— Не верите? А что вы скажете на это?
В цехе с полукруглым сводчатым потолком, с чугунными плитами вместо пола старики в кожаных фартуках, с зелеными от льняного масла бородами и руками ударами молотка выпрямляли кривизну ствола — кривизну, которую можно было установить лишь с помощью самого сложного измерительного прибора. Разве не орлии глаза были у этих мастеров и не волшебны были их руки, когда они простым коловоротом, несколькими оборотами его, придавали патроннику те качества, которые потом оснащали оружие снайперскими свойствами, или, как принято у них говорить, свойствами гвардейского оружия?
Увидев это собственными глазами, человек готов был поверить и в дробовик, ствол которого раздувается, как пузырь, и снова принимает натуральную форму благодаря необыкновенной, фантастической своей упругости.
Целыми часами простаивал Скворцов за верстаками граверов и, как завороженный, любовался их сказочным мастерством.
На замках охотничьего ружья люди эти изображали эпизоды охоты, полные дивных подробностей.

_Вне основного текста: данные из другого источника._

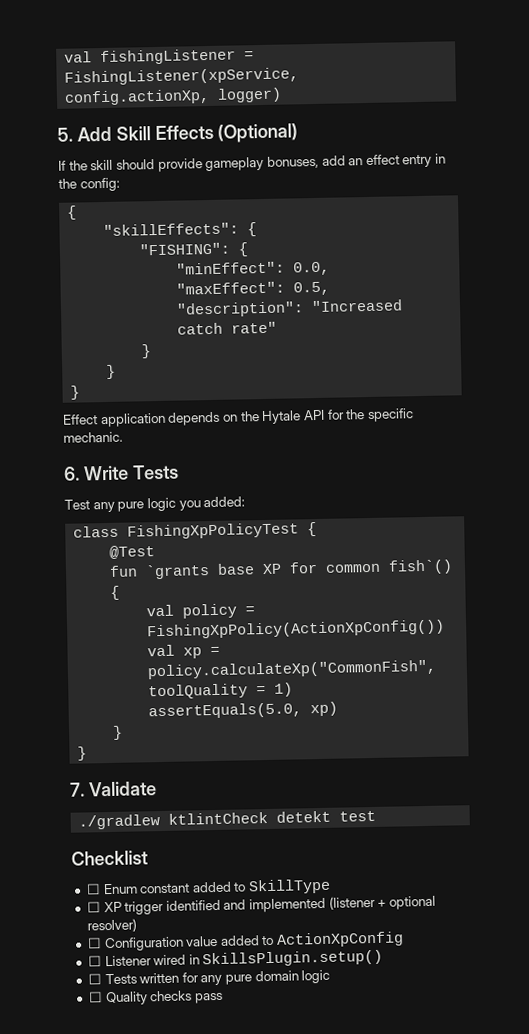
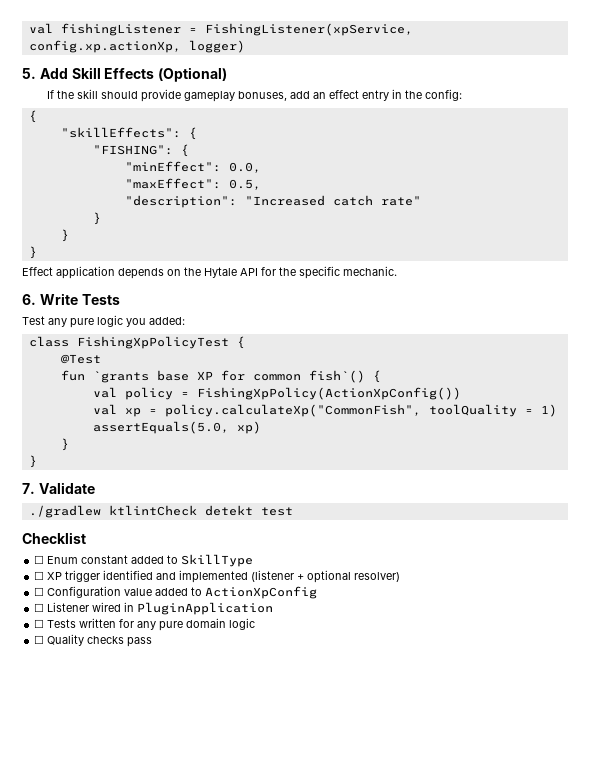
- val fishingListener = FishingListener(xpService, config.actionXp, logger)
+ val fishingListener = FishingListener(xpService, config.xp.actionXp, logger)
- ☐ Listener wired in SkillsPlugin.setup()
+ ☐ Listener wired in PluginApplication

На крошечном пространстве стали разыгрывались здесь целые сцены: охотник, убивший дичь, хвастливо крутил усы; тончайшим брабшихтелем, инструментом, умещавшимся в лапках пинцета, вычерчивали мастера зримый лишь через стекло лупы каждый волосок этих усов. Но мало того — картинки получались цветными. У охотника был красный камзол, синяя шляпа, розовое перо. Серая борзая бежала по зеленой траве, и белый заяц скрывался в черных кустах, голубая река плыла вдали, а облака фарфорового цвета висели в лазури неба.
Эти краски добывались из стали. Сталь сама окрашивала себя. Металл при накаливании покрывается пленкой окиси, так называемыми побежалыми цветами. Цвета эти зависят от различной температуры накаливания. Выжимать огнем из стали краски — разве это не фантастика?
И часто в порыве восхищения Скворцов восклицал:
— Вы же настоящий художник, Фаддеич! О вас книги писать надо!
Фаддеич молча дул на стальную пластинку, потом говорил:
— Вот сын у меня — это художник по технической части. А я — так, людям для удовольствия! — И, осторожно повернувшись на своей высокой табуретке, замечал строго: — Нам не писанки теперь нужны, нам оружие строгое надо.
ЭТАЛОН
Может быть, в этот день следовало надеть новый костюм, какие-нибудь особенно красивые ботинки, пригласить духовой оркестр, с шумом раскупорить пузатую бутылку шампанского, послать приветственную телеграмму или хотя бы выспаться накануне как следует?
Ничего этого не было.
Накануне Скворцов не спал всю ночь. Уже на рассвете он стоял у дверей цеха и, ежась от пронизывающей сырости, ждал гудка.
Нет людей, более ревностных к своему труду, чем изобретатели. Нет людей, более нетерпеливых и беспокойных, чем изобретатели оружия.
Скворцов хотел все делать сам.
Он сам хотел вырезать все детали механизма из стали, доводить их до блеска на шлифовальных кругах, вымерять штангенциркулем, закалять в огне, первым выкупать в масле, первым собрать и, заложив ленту, нажав гашетку, первым услышать голос своего детища.
Мгновение, когда из стали была вырезана первая деталь будущего пулемета, — это неповторимое мгновение не было отмечено ничем.
Мастер Аниканов, не обращая внимания на изобретателя, заложив в станок кусок металла, искоса, через плечо, поглядывая на рабочий чертеж, включил ток; острый резец, облизывая болванку, выбросил первую голубоватую сияющую ленту.
За соседним станком примостился Скворцов. Он не покинул станок на время обеденного перерыва, и, когда гудок провозгласил окончание работы, Скворцов не мог оторваться от него. Уборщицы с сердитыми лицами возили возле его ног мокрыми тряпками, в цехе было безлюдно и темно, а Скворцов, склонившись над резцами, потеряв чувство времени и места, зачарованно следил, как видимые когда-то только мысленным взором очертания механизма приобретали форму, вес, твердость.
Каким-то обостренным чувством Скворцов научился различать малейший подозрительный скрежет металла, доносящийся именно с того станка, за которым изготовлялись детали его пулемета. И он бросался в противоположный конец цеха, чтобы узнать причину этого скрежета. Видя озабоченное лицо токаря, который обтачивал части его машины, Скворцов терзался подозрением, что у этого человека дома какие-нибудь неприятности и он не будет работать с нужной тщательностью. Скворцов настойчиво выспрашивал токаря о причине плохого настроения, готовый всем, чем можно, помочь ему.